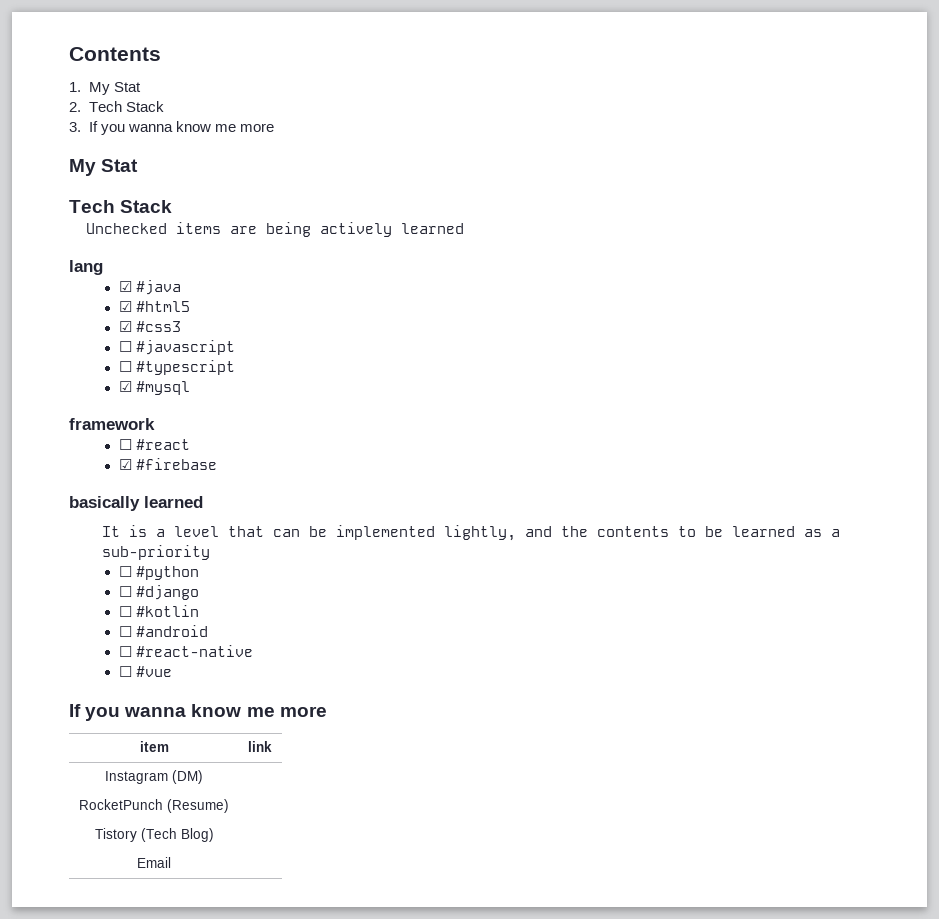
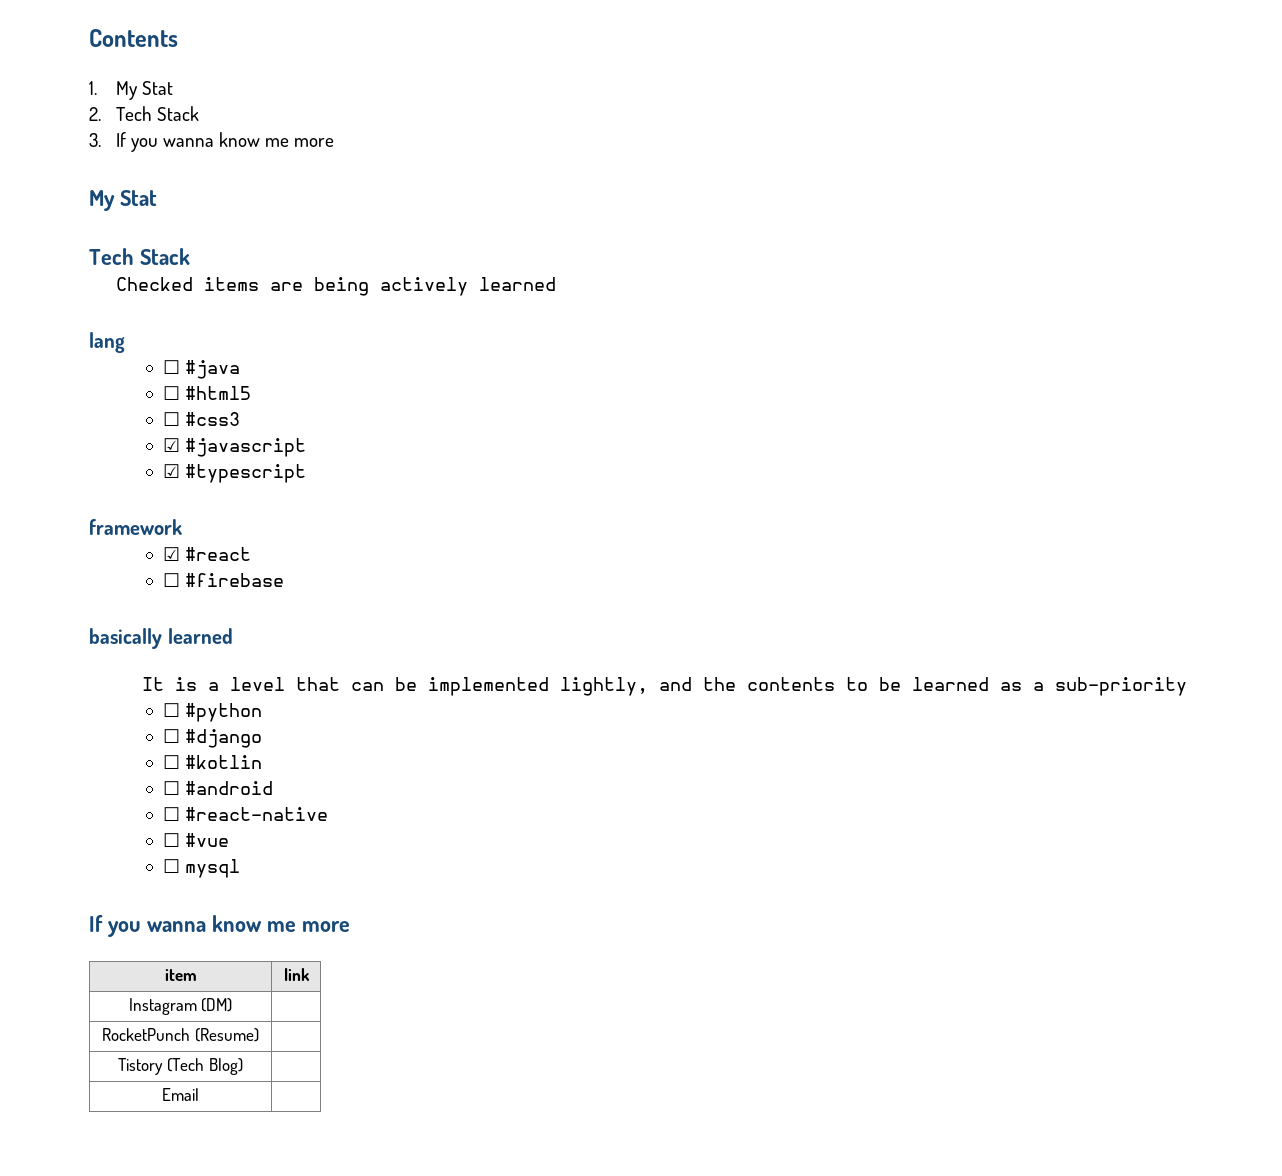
[85,223,167,234] Unchecked -> [115,277,193,291] Checked
[118,281,132,292] ☑ -> [163,360,181,374] ☐
[118,301,132,312] ☑ -> [163,386,181,400] ☐
[118,321,132,332] ☑ -> [163,412,181,426] ☐
[118,341,132,352] ☐ -> [163,438,181,452] ☑
[118,361,132,372] ☐ -> [163,464,181,478] ☑
[118,381,190,395] // ☑ #mysql -> (307, 473) none
[118,439,132,450] ☐ -> [163,547,181,561] ☑
[118,459,132,470] ☑ -> [163,573,181,587] ☐
(172, 671) none -> [163,859,241,878] // ☐ mysql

▸ **Assignment**
Leave out the pictures and retype every line above exactly.

▸ **Written response**
[85,223,167,234] Unchecked -> [115,277,193,291] Checked
[118,281,132,292] ☑ -> [163,360,181,374] ☐
[118,301,132,312] ☑ -> [163,386,181,400] ☐
[118,321,132,332] ☑ -> [163,412,181,426] ☐
[118,341,132,352] ☐ -> [163,438,181,452] ☑
[118,361,132,372] ☐ -> [163,464,181,478] ☑
[118,381,190,395] // ☑ #mysql -> (307, 473) none
[118,439,132,450] ☐ -> [163,547,181,561] ☑
[118,459,132,470] ☑ -> [163,573,181,587] ☐
(172, 671) none -> [163,859,241,878] // ☐ mysql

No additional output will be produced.